> **TASK BRIEF**
The answer is one number: how many lines in the data below hold "docker".

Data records
+ + + +
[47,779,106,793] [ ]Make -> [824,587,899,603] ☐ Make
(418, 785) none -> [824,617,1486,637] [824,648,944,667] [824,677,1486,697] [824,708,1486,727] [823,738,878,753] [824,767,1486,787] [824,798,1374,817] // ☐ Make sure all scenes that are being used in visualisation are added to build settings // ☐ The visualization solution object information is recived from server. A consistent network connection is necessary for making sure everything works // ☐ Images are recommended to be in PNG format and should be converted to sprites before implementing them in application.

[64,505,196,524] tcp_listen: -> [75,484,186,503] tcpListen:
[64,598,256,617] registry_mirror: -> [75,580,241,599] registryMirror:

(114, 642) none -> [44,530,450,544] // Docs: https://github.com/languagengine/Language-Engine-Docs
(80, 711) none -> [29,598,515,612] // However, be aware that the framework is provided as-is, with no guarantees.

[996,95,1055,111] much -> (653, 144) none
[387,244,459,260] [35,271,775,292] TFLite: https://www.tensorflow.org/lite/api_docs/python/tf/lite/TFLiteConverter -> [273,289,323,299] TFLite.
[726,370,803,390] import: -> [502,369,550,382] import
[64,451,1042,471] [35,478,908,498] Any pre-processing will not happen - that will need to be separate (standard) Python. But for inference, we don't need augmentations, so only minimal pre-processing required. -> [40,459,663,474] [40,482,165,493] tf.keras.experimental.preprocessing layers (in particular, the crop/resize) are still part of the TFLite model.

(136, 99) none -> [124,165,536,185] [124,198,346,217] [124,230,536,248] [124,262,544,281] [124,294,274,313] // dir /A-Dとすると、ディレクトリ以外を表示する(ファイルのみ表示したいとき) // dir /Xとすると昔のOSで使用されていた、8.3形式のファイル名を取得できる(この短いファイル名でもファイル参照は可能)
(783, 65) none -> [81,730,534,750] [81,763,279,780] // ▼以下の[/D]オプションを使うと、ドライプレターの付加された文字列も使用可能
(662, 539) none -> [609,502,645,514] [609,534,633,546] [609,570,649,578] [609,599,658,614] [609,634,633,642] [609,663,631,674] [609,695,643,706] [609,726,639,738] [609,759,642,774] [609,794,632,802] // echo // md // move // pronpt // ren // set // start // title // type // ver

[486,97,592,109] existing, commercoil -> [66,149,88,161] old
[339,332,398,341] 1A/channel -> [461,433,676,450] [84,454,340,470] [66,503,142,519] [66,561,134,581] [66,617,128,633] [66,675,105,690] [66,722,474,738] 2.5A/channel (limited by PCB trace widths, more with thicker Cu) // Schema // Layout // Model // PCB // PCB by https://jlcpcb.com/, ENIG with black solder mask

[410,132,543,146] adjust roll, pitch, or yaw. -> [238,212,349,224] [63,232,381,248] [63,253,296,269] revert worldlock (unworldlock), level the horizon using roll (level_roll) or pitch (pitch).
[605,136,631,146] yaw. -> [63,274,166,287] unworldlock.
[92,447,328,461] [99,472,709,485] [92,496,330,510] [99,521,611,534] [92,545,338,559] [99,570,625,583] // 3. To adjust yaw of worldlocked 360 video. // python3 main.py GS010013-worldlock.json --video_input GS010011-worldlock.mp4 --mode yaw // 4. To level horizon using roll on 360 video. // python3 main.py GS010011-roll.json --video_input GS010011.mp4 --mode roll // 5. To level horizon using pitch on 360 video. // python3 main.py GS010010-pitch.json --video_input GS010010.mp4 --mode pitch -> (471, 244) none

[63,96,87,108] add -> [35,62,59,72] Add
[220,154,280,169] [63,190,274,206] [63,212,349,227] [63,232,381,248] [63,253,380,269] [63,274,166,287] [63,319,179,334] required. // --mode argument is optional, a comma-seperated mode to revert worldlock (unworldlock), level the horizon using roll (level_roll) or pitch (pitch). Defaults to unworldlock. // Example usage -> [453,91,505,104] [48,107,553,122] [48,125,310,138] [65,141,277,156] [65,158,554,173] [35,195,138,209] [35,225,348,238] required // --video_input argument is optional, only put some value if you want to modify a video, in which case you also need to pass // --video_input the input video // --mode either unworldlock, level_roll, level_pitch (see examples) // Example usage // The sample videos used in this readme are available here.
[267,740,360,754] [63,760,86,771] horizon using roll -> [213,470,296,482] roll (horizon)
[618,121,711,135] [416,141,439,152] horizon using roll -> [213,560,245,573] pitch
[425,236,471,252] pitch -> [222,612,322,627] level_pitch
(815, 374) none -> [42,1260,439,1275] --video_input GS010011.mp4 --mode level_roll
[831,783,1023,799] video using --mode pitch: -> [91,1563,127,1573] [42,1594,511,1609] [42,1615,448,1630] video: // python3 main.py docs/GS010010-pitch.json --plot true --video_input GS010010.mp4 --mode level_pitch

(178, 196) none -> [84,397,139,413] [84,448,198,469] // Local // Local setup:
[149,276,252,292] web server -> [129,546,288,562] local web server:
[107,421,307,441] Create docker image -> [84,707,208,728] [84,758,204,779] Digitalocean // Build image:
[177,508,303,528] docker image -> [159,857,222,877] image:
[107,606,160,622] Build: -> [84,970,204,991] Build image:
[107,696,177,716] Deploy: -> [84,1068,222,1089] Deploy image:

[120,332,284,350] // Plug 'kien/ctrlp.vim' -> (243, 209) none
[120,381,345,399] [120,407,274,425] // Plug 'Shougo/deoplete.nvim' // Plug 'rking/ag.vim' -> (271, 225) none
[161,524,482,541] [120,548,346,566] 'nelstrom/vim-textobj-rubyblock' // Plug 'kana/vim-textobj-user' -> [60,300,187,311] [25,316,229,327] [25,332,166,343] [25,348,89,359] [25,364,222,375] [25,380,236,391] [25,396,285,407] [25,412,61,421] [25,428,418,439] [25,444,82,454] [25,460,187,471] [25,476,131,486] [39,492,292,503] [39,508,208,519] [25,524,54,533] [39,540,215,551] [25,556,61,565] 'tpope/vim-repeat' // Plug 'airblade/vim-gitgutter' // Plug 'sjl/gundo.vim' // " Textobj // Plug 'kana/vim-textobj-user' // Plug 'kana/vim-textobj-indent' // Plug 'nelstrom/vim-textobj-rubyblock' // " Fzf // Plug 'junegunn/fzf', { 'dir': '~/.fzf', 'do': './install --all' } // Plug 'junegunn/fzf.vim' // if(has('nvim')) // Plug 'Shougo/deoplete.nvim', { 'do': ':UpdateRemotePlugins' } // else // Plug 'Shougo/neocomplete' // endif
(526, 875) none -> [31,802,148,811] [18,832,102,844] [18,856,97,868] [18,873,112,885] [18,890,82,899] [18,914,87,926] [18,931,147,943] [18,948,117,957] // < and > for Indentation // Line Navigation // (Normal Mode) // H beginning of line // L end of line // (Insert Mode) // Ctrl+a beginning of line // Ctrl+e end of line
+ + + +
> **ANSWER FOR THIS EXERCISE**
2